Overcoming geographical and data diversity limitations is another crucial aspect of our motivation. Existing road segmentation models often suffer from overfitting when applied to new geographic regions, a challenge well documented in remote sensing research. This is largely due to the limited diversity in the available datasets, which are often confined to specific regions, resolutions, and imaging conditions. Additionally, inconsistencies in image tiling and labeling practices further exacerbate the overfitting problem, reducing the generalizability of these models. By integrating real SAR data (SN6R) with synthesized datasets (SN3-SAR and DG-SAR) derived from optical images, we create a more diverse and comprehensive training dataset. The use of a generative adversarial network (GAN) to convert optical images into pseudo-SAR images significantly expands the available training data, bridging the domain gap between EO and SAR imagery. This hybrid approach not only enhances the geographical diversity of the dataset but also ensures high-quality annotations, ultimately improving the performance and generalizability of SAR road segmentation models.
3.2. Constructing the SpaceNet 6 Road (SN6R) Dataset
We first construct the SpaceNet 6 Road (SN6R) dataset by integrating road layers from OpenStreetMap with SAR image tiles from the SpaceNet 6 Building Extraction Challenge. Comprising high-resolution SAR imagery from the SpaceNet 6 Building Extraction Challenge, this dataset is enriched with geospatially paired road masks derived from OpenStreetMap.
Image Source: The SpaceNet6 Building (SN6B) Dataset Image Tiles The SpaceNet 6 Building Dataset offers a rich collection of SAR and optical imagery. It sources images from over 120 square kilometers of Rotterdam, The Netherlands, and includes more than 202 SAR image strips from Capella Space with a resolution of 0.25 m per pixel. Complementing this is a detailed optical image strip from Maxar WorldView 2, covering a similar area with a resolution of 0.5 m per pixel [9]. These images, formatted into SAR-intensity and RGB image tiles of 900 × 900 pixels, serve as the foundation for the SN6 Building Extraction Challenge [9].

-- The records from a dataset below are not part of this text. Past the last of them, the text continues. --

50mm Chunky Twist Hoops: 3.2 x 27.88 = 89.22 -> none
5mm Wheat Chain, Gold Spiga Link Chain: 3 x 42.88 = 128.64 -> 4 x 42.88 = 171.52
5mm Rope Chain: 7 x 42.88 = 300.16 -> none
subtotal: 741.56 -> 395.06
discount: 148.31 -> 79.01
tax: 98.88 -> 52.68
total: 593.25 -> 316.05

For our study, we leveraged 3401 SAR-intensity image tiles from the SpaceNet 6 Building Extraction Challenge’s training set, which will be referred to as the SN6B dataset. We then derived the road masks for these image tiles from OSM.
Label Source: The OpenStreetMap (OSM) Road Layer OpenStreetMap (OSM), a collaborative project, provides a free, editable world map generated by volunteers. Its road layer is particularly valuable for representing global road networks in detail. Despite occasional temporal discrepancies and structural offsets due to imaging angles, OSM’s extensive and diverse data generally ensure its reliability for various applications, including road segmentation tasks, as shown in studies like the Massachusetts Roads dataset [22]. We derived road masks aligned with the geo-referenced images within the SN6B dataset from OSM. Our methodology encompassed several steps to ensure precision and relevance, including the following:
Downloading the most up-to-date roads layer of the relevant regions from Geofabrik (
https://www.geofabrik.de/data/download.html , accessed on 30 March 2023) to reduce the query time and to avoid temporal inconsistency.Extracting the coordinates from the geo-referenced SN6B image chips and converting them to the correct map Coordinate Reference System (CRS) to align with OSM road layers.

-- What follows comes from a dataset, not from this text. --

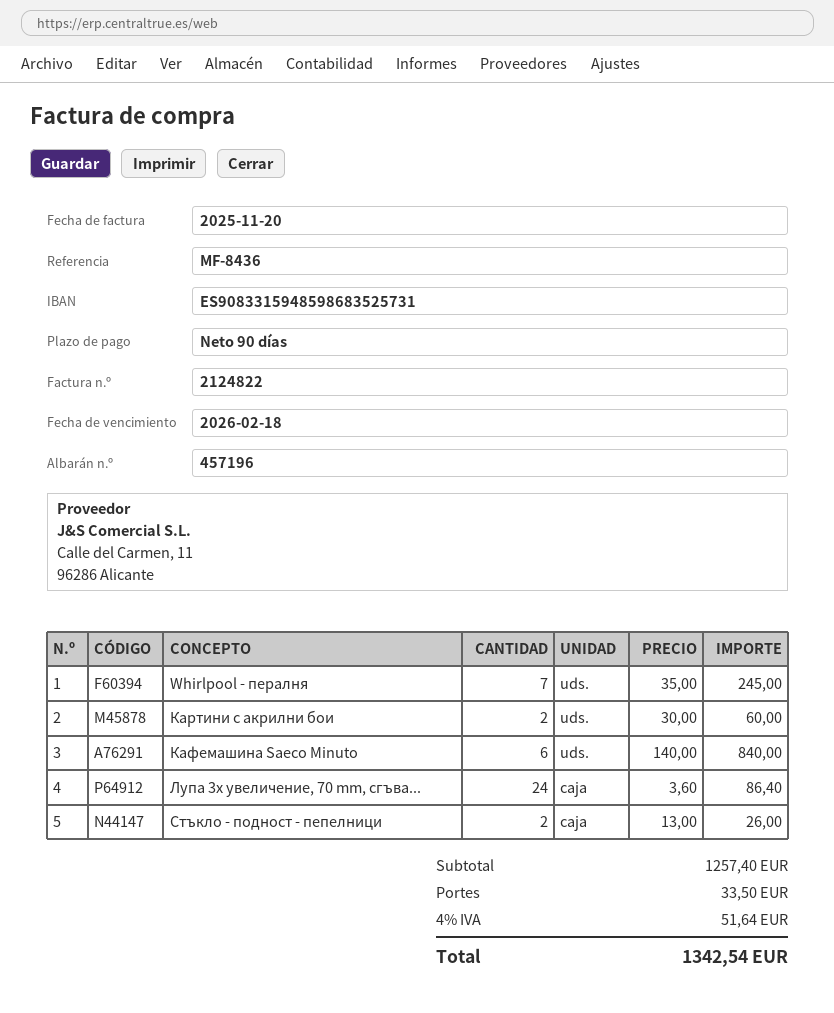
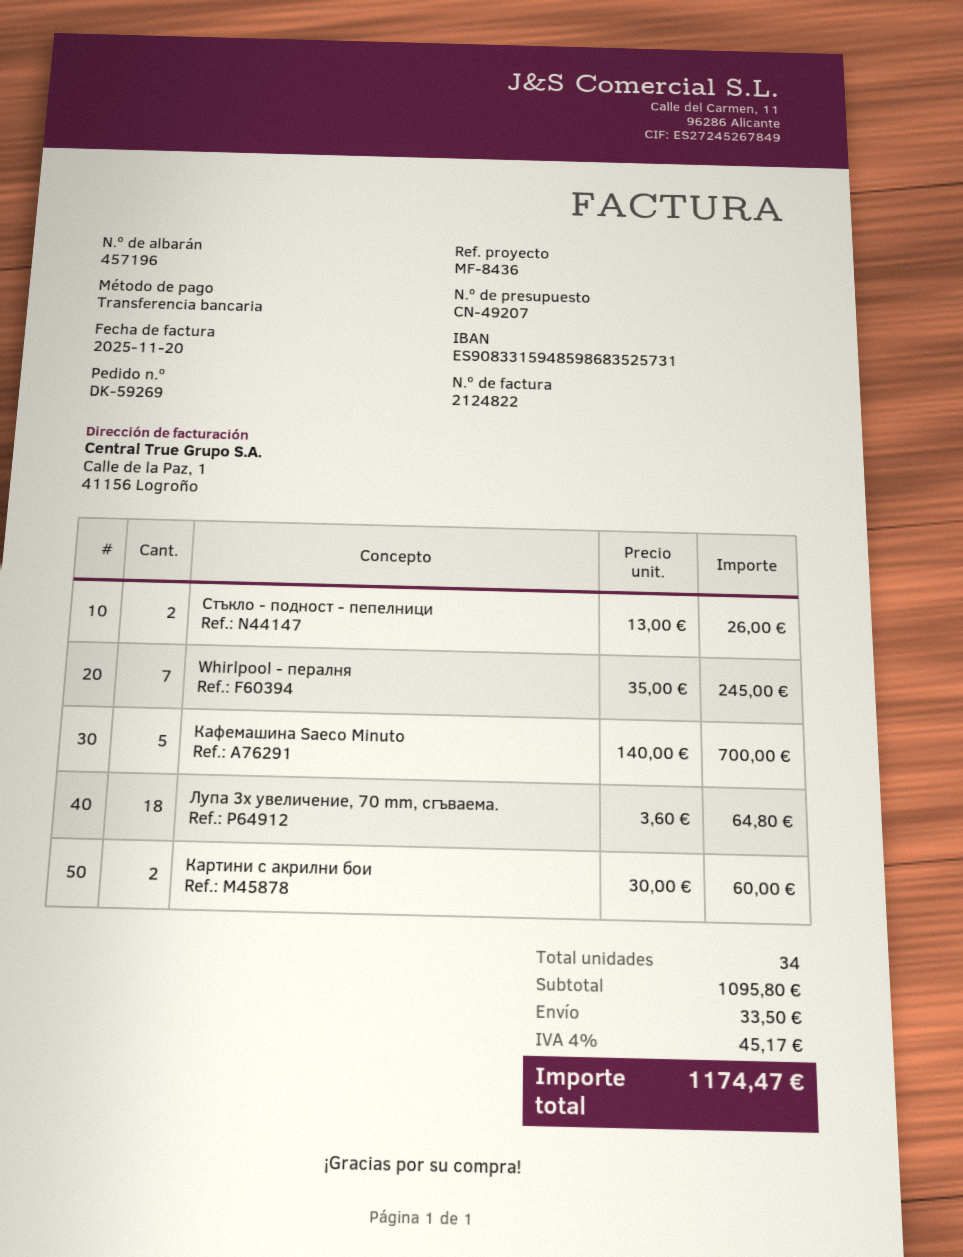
Кафемашина Saeco Minuto: 6 x 140.00 = 840.00 -> 5 x 140.00 = 700.00
Лупа 3x увеличение, 70 mm, сгъва...: 24 x 3.60 = 86.40 -> 18 x 3.60 = 64.80
subtotal: 1257.40 -> 1095.80
tax: 4% = 51.64 -> 4% = 45.17
total: 1342.54 -> 1174.47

Querying the coordinates in the OSM layer to extract the correct road vector file.
Filtering and standardizing the obtained road vectors to generate binary masks, focusing on the roads relevant to vehicular traffic.
Post-Processing Adhering to the SpaceNet Roads Dataset Labeling Guidelines [3], we exclude roads not suited for vehicular traffic, and standardize road widths to 4 m. This decision was made to concentrate on a vehicular road network, recognizing that smaller paths and trails present a significantly different appearance and are not the focus of our analysis. The road vectors were then rasterized into binary road mask images. We also masked out the corresponding unavailable regions in the masks. The overall framework of the creation of the SN6R is illustrated in Figure 5.
3.3. Constructing the SN3-SAR and DG-SAR Datasets
We constructed the SN3-SAR and DG-SAR datasets by converting the high-resolution EO images in the SN3 and DG datasets into synthetic SAR images and pairing them with the original high-quality road masks.
Image Source: The SpaceNet 3 (SN3) and DeepGlobe (DG) Image Tiles To obtain the image tiles for the two synthetic SAR datasets, we used a GAN-based image translation model, DDAGAN [7] to convert the EO image tiles in the SN3 and DG datasets into pseudo-SAR images. The characteristics of these EO datasets and the SN6-SAROPT dataset that was used to train the DDAGAN model are detailed in Table 3.
Rationale for Using DDAGAN for Synthesis Addressing the challenge of accurately synthesizing SAR data from optical images requires overcoming their inherent radiometric and physical disparities, which introduce nonlinear distortions in EO-SAR image pairs and lead to insufficient pixel-wise correspondence. To tackle this, we selected the Dual Distortion-Adaptive GANs (DDAGAN) model [7]. Generative Adversarial Networks (GANs) consist of two competing networks: a generator that produces synthetic data and a discriminator that distinguishes between real and generated data. Inspired by RegGAN [25], which incorporates an additional registration network for adaptive misalignment correction, DDAGAN introduces a distortion-adaptive module to each image domain, effectively addressing geometric distortions between EO and SAR images and securing state-of-the-art results in both EO2SAR and SAR2EO image translation across various resolutions. Demonstrating exceptional results on the SN6-SAROPT dataset—sourced from the same dataset as our SN6R—DDAGAN’s capabilities align perfectly with our goal of generating high-quality synthetic SAR data to enhance our SN6R datasets for road segmentation model training. The DDAGAN model employed in our study was trained on the SN6-SAROPT dataset, comprising 724 EO-SAR image pairs (512 × 512) of identical RoIs.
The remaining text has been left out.